| Task |
I'd like every line in the following listing that holds "from" copied.

= = = = = = =

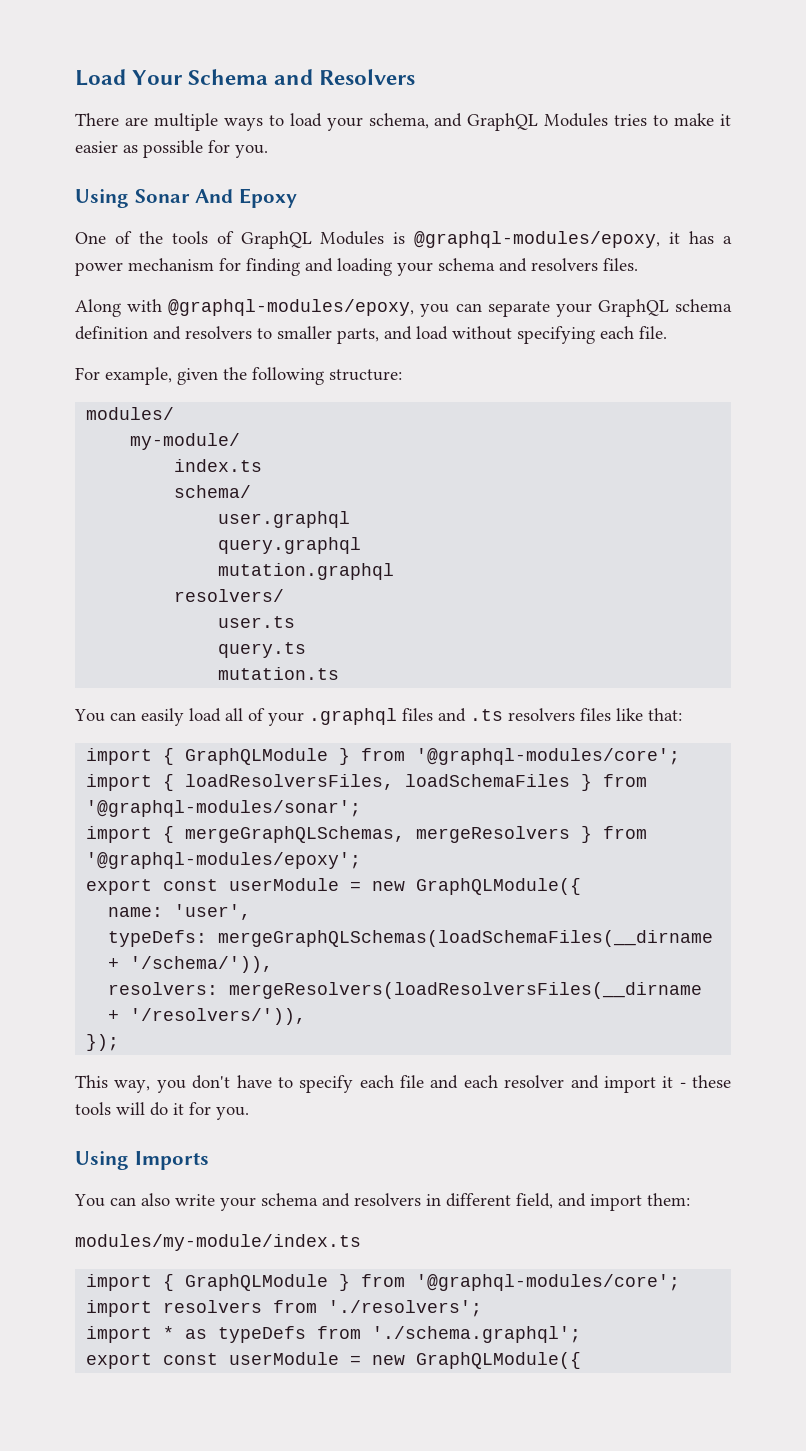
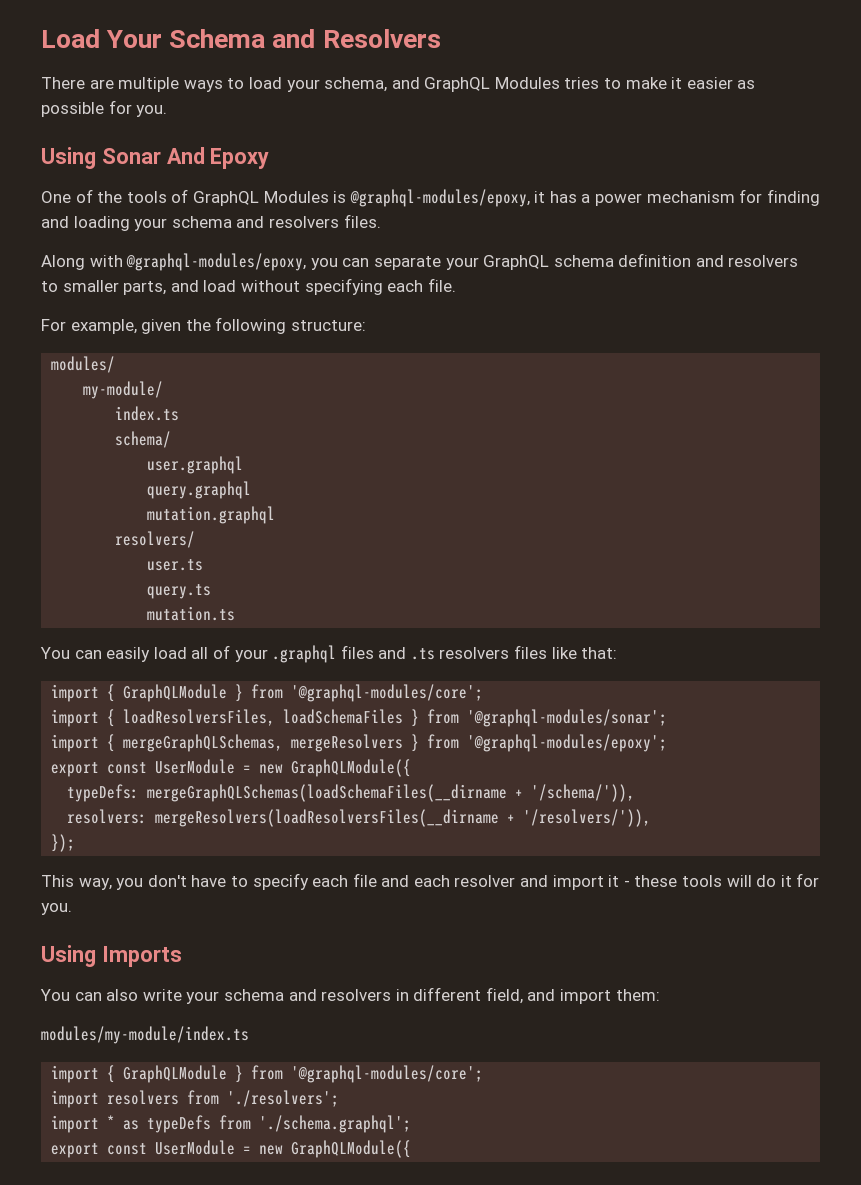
[229,878,582,895] [108,904,252,920] userModule = new GraphQLModule({ // name: 'user', -> [155,759,412,777] UserModule = new GraphQLModule({
[229,1352,340,1365] userModule -> [155,1140,236,1155] UserModule

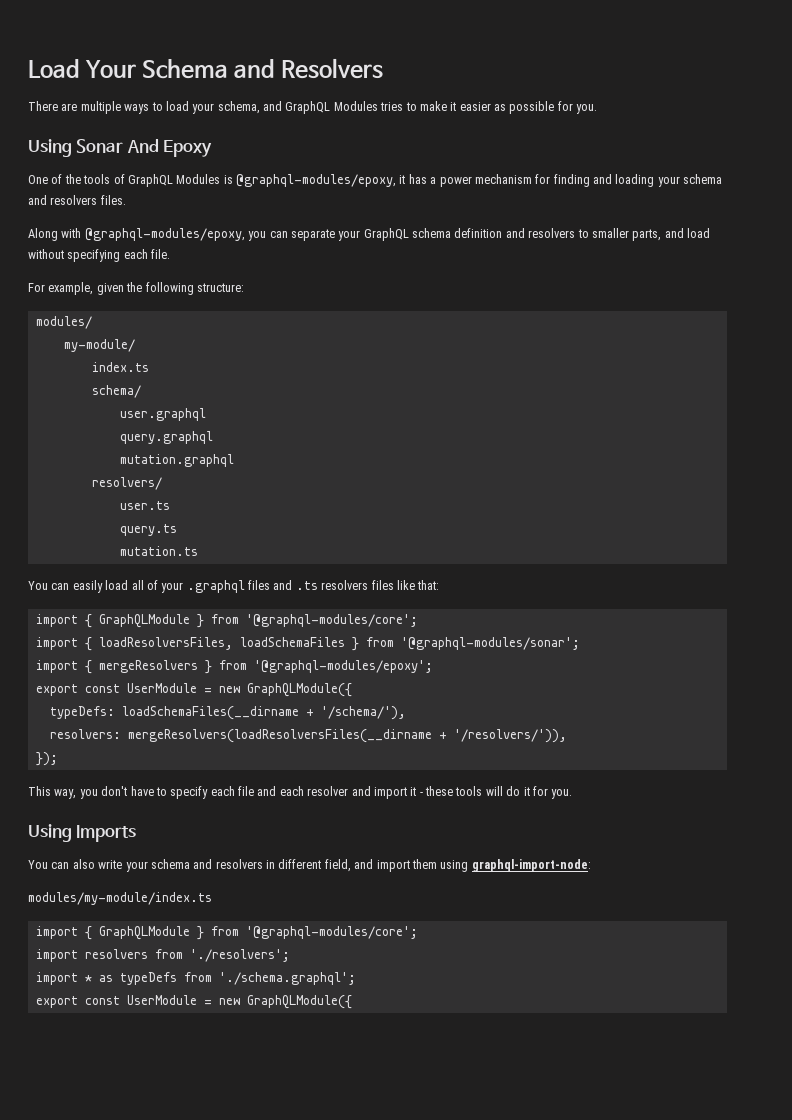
[123,734,284,752] mergeGraphQLSchemas, -> (92, 667) none
[147,784,636,802] mergeGraphQLSchemas(loadSchemaFiles(__dirname + '/schema/')), -> [121,706,406,720] loadSchemaFiles(__dirname + '/schema/'),
[615,989,660,1001] them: -> [411,859,591,872] them using graphql-import-node:

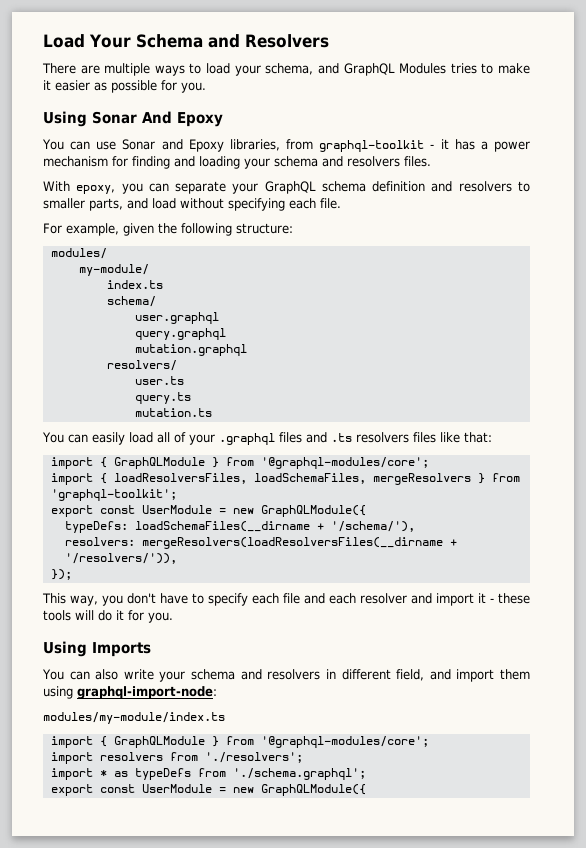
[28,174,396,187] One of the tools of GraphQL Modules is @graphql-modules/epoxy, -> [42,139,435,152] You can use Sonar and Epoxy libraries, from graphql-toolkit -
[28,228,245,241] Along with @graphql-modules/epoxy, -> [43,181,116,194] With epoxy,
[239,637,580,651] [35,660,92,674] loadSchemaFiles } from '@graphql-modules/sonar'; // import { -> [253,473,366,484] loadSchemaFiles,
[253,660,433,673] '@graphql-modules/epoxy'; -> [50,489,177,501] 'graphql-toolkit';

= = = = = = =

| Written solution |
[28,174,396,187] One of the tools of GraphQL Modules is @graphql-modules/epoxy, -> [42,139,435,152] You can use Sonar and Epoxy libraries, from graphql-toolkit -
[239,637,580,651] [35,660,92,674] loadSchemaFiles } from '@graphql-modules/sonar'; // import { -> [253,473,366,484] loadSchemaFiles,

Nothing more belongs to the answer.